Lab 7 (13/09/2017)
INTERPOLATION
Three methods of interpolation have to be implemented in this lab.
- Piecewise Linear Interpolation
- Vandermonde Polynomial Interpolation
- Lagrange Polynomial Interpolation
Interpolation is the problem of computing values at unknown (or new) points given the data at several known points. Usually, it is done in two steps: first, compute an interpolating function or a set of interpolating functions that pass through the given data points; and second, evaluate the function(s) at the unknown points to compute the required values.
The different interpolation methods refer to the different ways of computing the interpolating function(s).
Preliminaries
We look at how the interpolation functions provided in Python (via the scipy module) work. This is to help in the analysis of the three interpolation functions that you implement in the lab.
First, we create a set of data points using the function $$ y = \sin(2x/5) + \sin(x^2/5) $$ and give the function evaluated at 11 points from -5.0 to +5.0 (including both) as the dataset.
Python code for generating the dataset is given below. The datasets are plotted as green circles to show how these 11 points are distributed in the 2D plane.
# Import the necessary modules
import numpy as np
import scipy.interpolate as sci
from matplotlib import pyplot as plt
from matplotlib import colors as mc
np.set_printoptions(precision=3, suppress=True)

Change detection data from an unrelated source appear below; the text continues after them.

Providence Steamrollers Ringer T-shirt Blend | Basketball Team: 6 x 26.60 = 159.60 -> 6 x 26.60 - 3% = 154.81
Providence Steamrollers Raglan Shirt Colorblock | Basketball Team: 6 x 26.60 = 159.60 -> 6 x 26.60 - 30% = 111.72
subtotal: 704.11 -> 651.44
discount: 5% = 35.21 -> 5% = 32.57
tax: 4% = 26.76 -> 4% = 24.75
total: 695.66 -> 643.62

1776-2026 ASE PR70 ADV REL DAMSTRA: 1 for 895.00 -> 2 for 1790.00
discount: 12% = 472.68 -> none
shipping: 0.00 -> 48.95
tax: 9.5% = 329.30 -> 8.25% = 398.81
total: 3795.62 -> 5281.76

# Create a dataset for testing interpolation functions
X = np.arange(-5, 5.1)
Y = np.sin(X*2/5.) + np.sin(X**2/5.)
print 'Data Points: ', X
print ' ', Y
# Let us create enough points for seeing the actual function
XA = np.arange(-5, 5.1, 0.05)
YA = np.sin(XA*2/5.) + np.sin(XA**2/5.)
plt.grid(True)
plt.plot(X, Y, 'go')
plt.show()
The functions interp1d() and lagrange() are used for interpolating 1-D data, i.e., functions of the form $y = f(x)$. They take two arrays: x- and y-coordinates as input arguments and return an object which stores all the parameters of the interpolating function(s). To compute a value at any $x$, we only need to call these objects with $x$ as the argument. $x$ can be an array of values, in which the case an array of interpolated values is returned (see all the way to the end of the section).
# Perform Linear, Lagrange and Cubic Spline interpolations
L = sci.interp1d(X, Y, kind='linear') # Linear interpolation
La = sci.lagrange(X, Y) # Lagrange interpolation
Cu = sci.interp1d(X, Y, kind='cubic') # Cubic interpolation
After computing the three different interpolating functions above, let us see how they perform. We create a set of points at which we will calculate the interpolated values. These are given in the array $IX$.

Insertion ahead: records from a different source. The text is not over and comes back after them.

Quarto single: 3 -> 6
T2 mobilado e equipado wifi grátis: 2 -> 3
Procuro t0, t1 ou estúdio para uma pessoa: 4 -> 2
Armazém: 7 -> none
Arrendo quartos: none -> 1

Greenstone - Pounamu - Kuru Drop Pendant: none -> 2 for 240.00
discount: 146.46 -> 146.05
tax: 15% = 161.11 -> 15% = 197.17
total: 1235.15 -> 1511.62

# Create a set of points for interpolation
# These points lie between 2 and 4 to see differences clearly
IX = np.array([2.0, 2.25, 2.5, 3.0, 3.333, 3.5, 3.667, 4.0])
Using the data points above, we use Linear Interpolation method to compute the values at those points. They are plotted along with the original data to see how Linear Interpolation performs.
As can be seen from the graph, linear interpolation joins all the points by straight lines (magenta coloured dots and lines) and does not really follow the true function given by the green dashed line.
# Plot for linear integration
plt.grid(True)
plt.plot(X, Y, 'go', XA, YA, 'g--', IX, L(IX), 'm.', IX, L(IX), 'm-')
plt.legend(['Data', 'True f', 'Linear data', 'Linear Fit'], loc='best')
plt.show()
LIV = L(IX) # Save interpolated values
We do the same for Lagrange interpolation. The blue dots and line represent the Lagrange polynomial used as the interpolating function. You can see that the dots are quite close to the true function indicating that the interpolated values are close to the true values.
# Plot for Lagrange interpolation
plt.grid(True)
plt.plot(X, Y, 'go', XA, YA, 'g--', IX, La(IX), 'b.', IX, La(IX), 'c-')
plt.legend(['Data', 'True f', 'Lagrange data', 'Lagrange Fit'], loc='best')
plt.show()
LaIV = La(IX) # Save interpolated values
Finally, we do the same analysis for Cubic Spline interpolation. The orange coloured dots and line represent the cubic spline interpolating function. Again the interpolated values are quite close to the true values (green dashed line).
# Plot for Cubic Spline interpolation
plt.grid(True)
plt.plot(X, Y, 'go', XA, YA, 'g--', IX, Cu(IX), 'r.')
plt.plot(IX, Cu(IX), color='coral')
plt.legend(['data', 'true f', 'CS interp', 'CS data'], loc='best')
plt.show()
CuIV = Cu(IX) # Save interpolated values
Now, we do error analysis to see how these three interpolation methods perform. The True and Interpolated values are all stored in arrays. The mean squared difference between True values and the interpolated values computed from different methods are calculated. The results show that Lagrange Interpolation gives the best result with an error of 5e-5, with Cubic Spline giving the next best performance.
However, remember that Lagrange and Vandermonde interpolations do not scale up well with larger numbers of data values.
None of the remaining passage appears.